I would hope that my art conveys those feelings. One can only hope.

4) What was your first piece of commercial work? And what did you take away from this experience.   It was a pretty funny experience. I had done a few personal commissions and then I got an email to do a cover. I spent a ton of time on this piece and I was so excited to see it published. And then I got to see the cover and it turned out that they used the bottom half of my drawing and they had got another artist re-drew the top half.

I've learned that if somebody pays me for artwork, then they can do whatever they want with it. They can put smiley faces all over it and cut it half for all I care.

I've learned never to take it personally.

5) Being a bit of a comic book buff myself, I find that your style of art is somewhat similar to Seth Fisher’s work? Who do you feel that your artwork is like, and why? Wow, thank you! Seth was a beast! I get compared to Geoff Darrow a lot. And Seth and Geoff are very similar. I think I get that a lot because I don't use a lot of negative space/shading in my inks. 

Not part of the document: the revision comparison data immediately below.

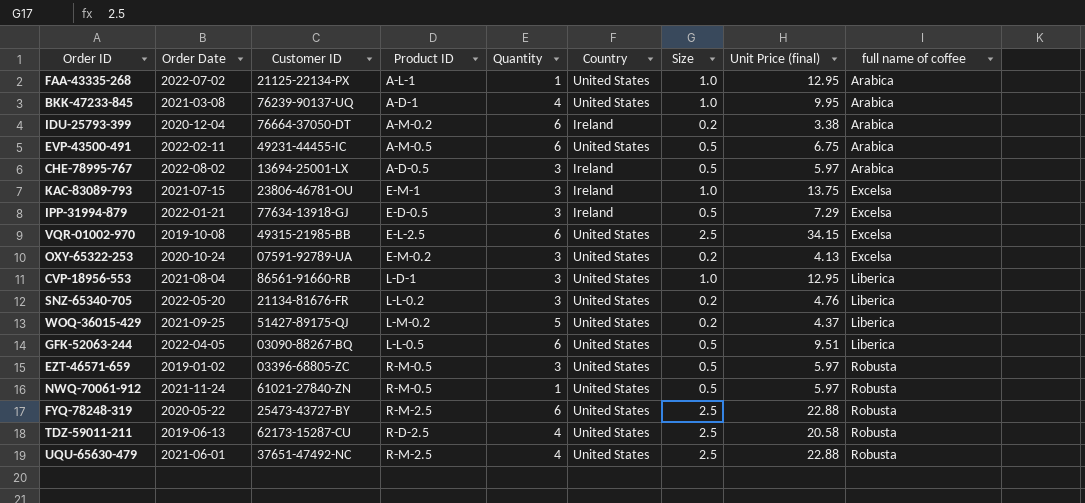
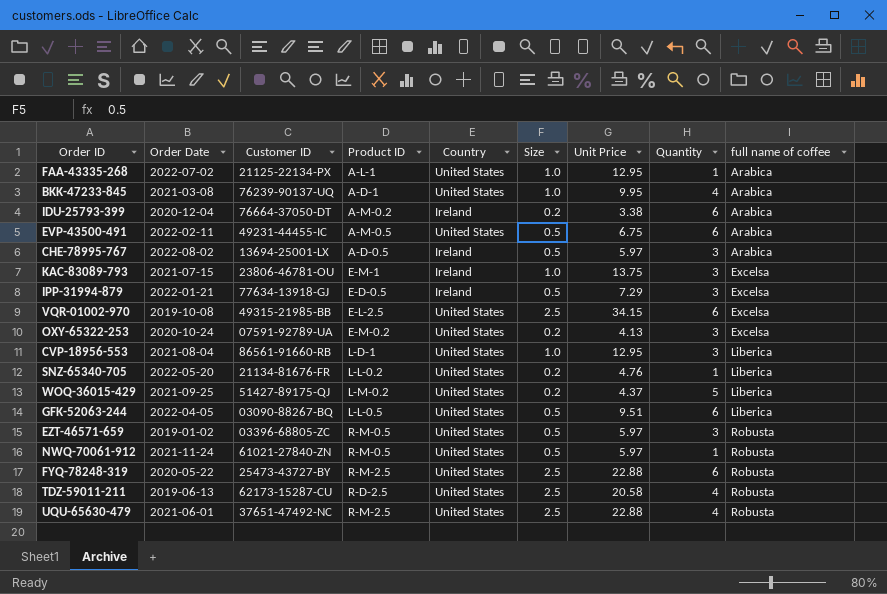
column name: Unit Price (final) -> Unit Price
column Quantity | position: 5 -> 8
SNZ-65340-705 | Quantity: 3 -> 1

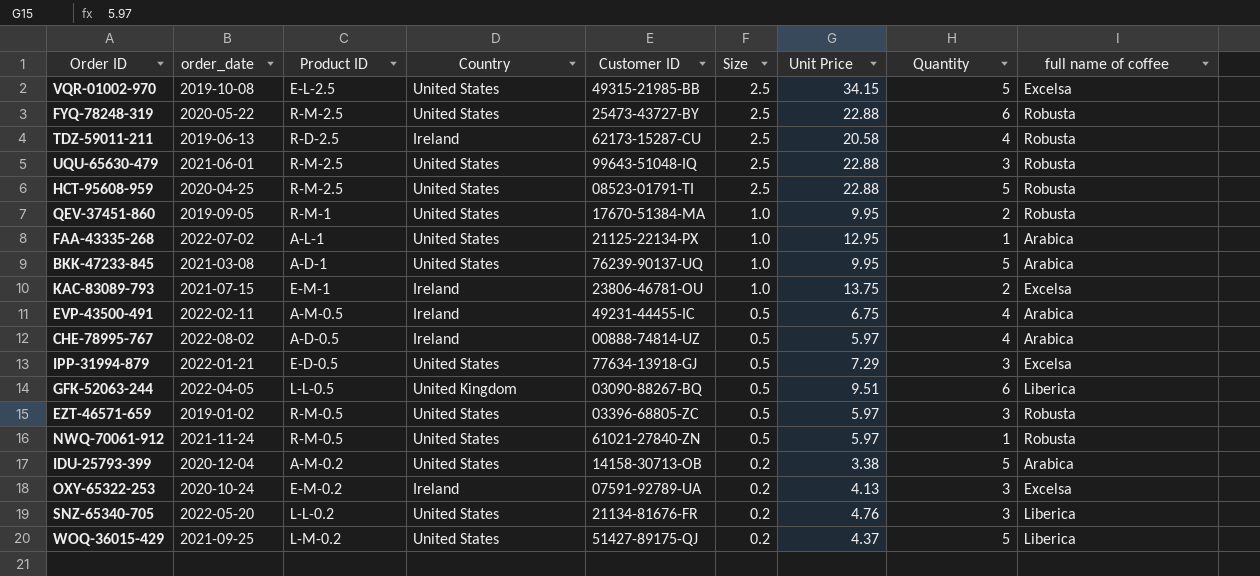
row order: full name of coffee ascending -> Size descending
column name: Order Date -> order_date
column Customer ID | position: 3 -> 5
row CVP-18956-553: 2021-08-04 | 86561-91660-RB | L-D-1 | United States | 1.0 | 12.95 | 3 | Liberica -> none
VQR-01002-970 | Quantity: 6 -> 5
TDZ-59011-211 | Country: United States -> Ireland
UQU-65630-479 | Customer ID: 37651-47492-NC -> 99643-51048-IQ
UQU-65630-479 | Quantity: 4 -> 3
row HCT-95608-959: none -> 2020-04-25 | R-M-2.5 | United States | 08523-01791-TI | 2.5 | 22.88 | 5 | Robusta
row QEV-37451-860: none -> 2019-09-05 | R-M-1 | United States | 17670-51384-MA | 1.0 | 9.95 | 2 | Robusta
BKK-47233-845 | Quantity: 4 -> 5
KAC-83089-793 | Quantity: 3 -> 2
EVP-43500-491 | Country: United States -> Ireland
EVP-43500-491 | Quantity: 6 -> 4
CHE-78995-767 | Customer ID: 13694-25001-LX -> 00888-74814-UZ
CHE-78995-767 | Quantity: 3 -> 4
IPP-31994-879 | Country: Ireland -> United States
GFK-52063-244 | Country: United States -> United Kingdom
IDU-25793-399 | Country: Ireland -> United States
IDU-25793-399 | Customer ID: 76664-37050-DT -> 14158-30713-OB
IDU-25793-399 | Quantity: 6 -> 5
OXY-65322-253 | Country: United States -> Ireland
SNZ-65340-705 | Quantity: 1 -> 3

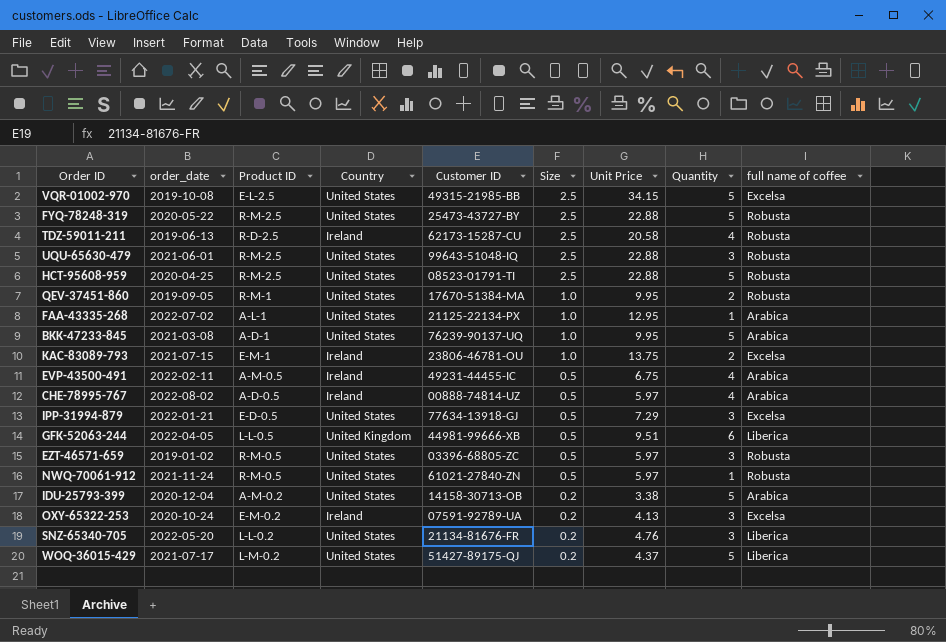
FYQ-78248-319 | Quantity: 6 -> 5
GFK-52063-244 | Customer ID: 03090-88267-BQ -> 44981-99666-XB
WOQ-36015-429 | order_date: 2021-09-25 -> 2021-07-17

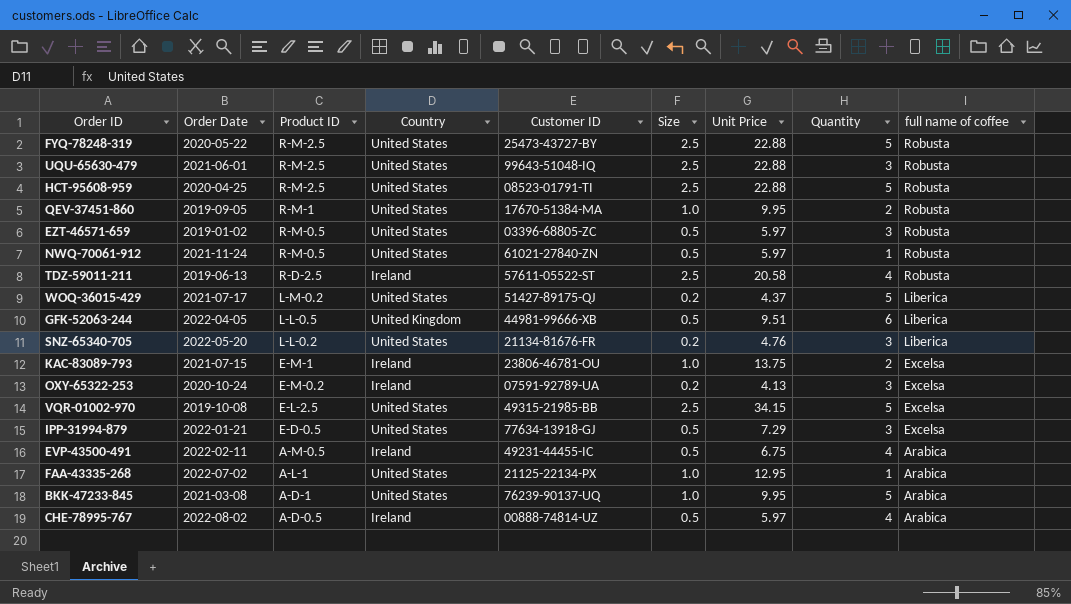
row order: Size descending -> Product ID descending
column name: order_date -> Order Date
row IDU-25793-399: 2020-12-04 | A-M-0.2 | United States | 14158-30713-OB | 0.2 | 3.38 | 5 | Arabica -> none
TDZ-59011-211 | Customer ID: 62173-15287-CU -> 57611-05522-ST

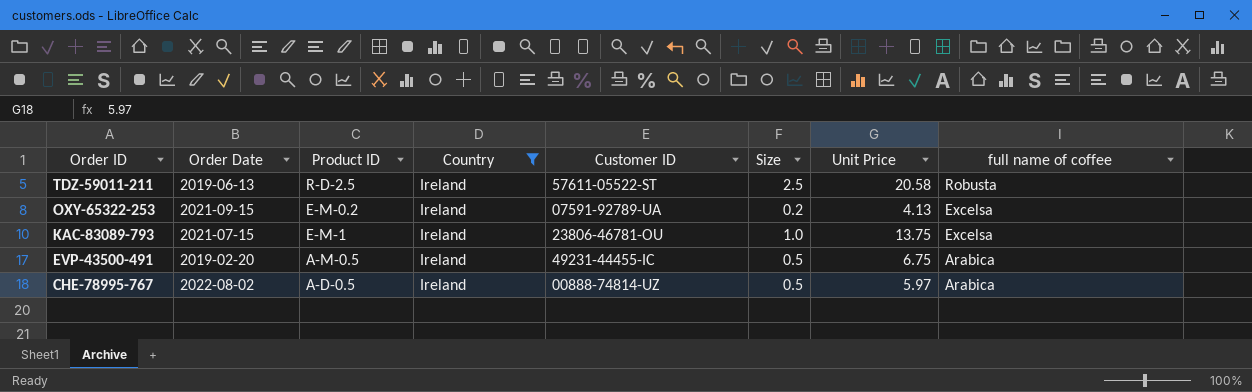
filter: none -> Country = Ireland
row order: Product ID descending -> Order ID descending
column Quantity | position: 8 -> none
OXY-65322-253 | Order Date: 2020-10-24 -> 2021-09-15
EVP-43500-491 | Order Date: 2022-02-11 -> 2019-02-20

I also get compared to R Crumb a lot. I think that was because of my early reading of Zapp Comix and Ralph Snart. I would like to think that my style is combination of Geoff Darrow, Marc Hansen, Keith Giffen (Trencher), Darwyn Cook, Sam Hiti and Genndy Tartakovsky. I always strive for a look that is a layering of artistic references and not a copy cat look of another artist. 

6) What is your own personal opinion on telling a tale through your illustrations?   My main goal when drawing sequential art is 2 things:  [1] Think out of the box artistically. [2] make sure that the reader can tell what's going on.

It's frustrating reading a comic book that you can't tell what's going on in the story (i. e.: the angles are weird, the close ups are too close, etc...)

[ Joe Badon On Amazon ]
7) Who are your personal inspirations in life?   My wife, My kids, Jesus, My mom, My dad, My pastor. Without my wife and kids, I'd be flipping burgers.

8) If there was one thing you could change about your work, what would it be and why?   Ugh... where do I start? One thing? I liked to draw 20 times faster. That would be awesome!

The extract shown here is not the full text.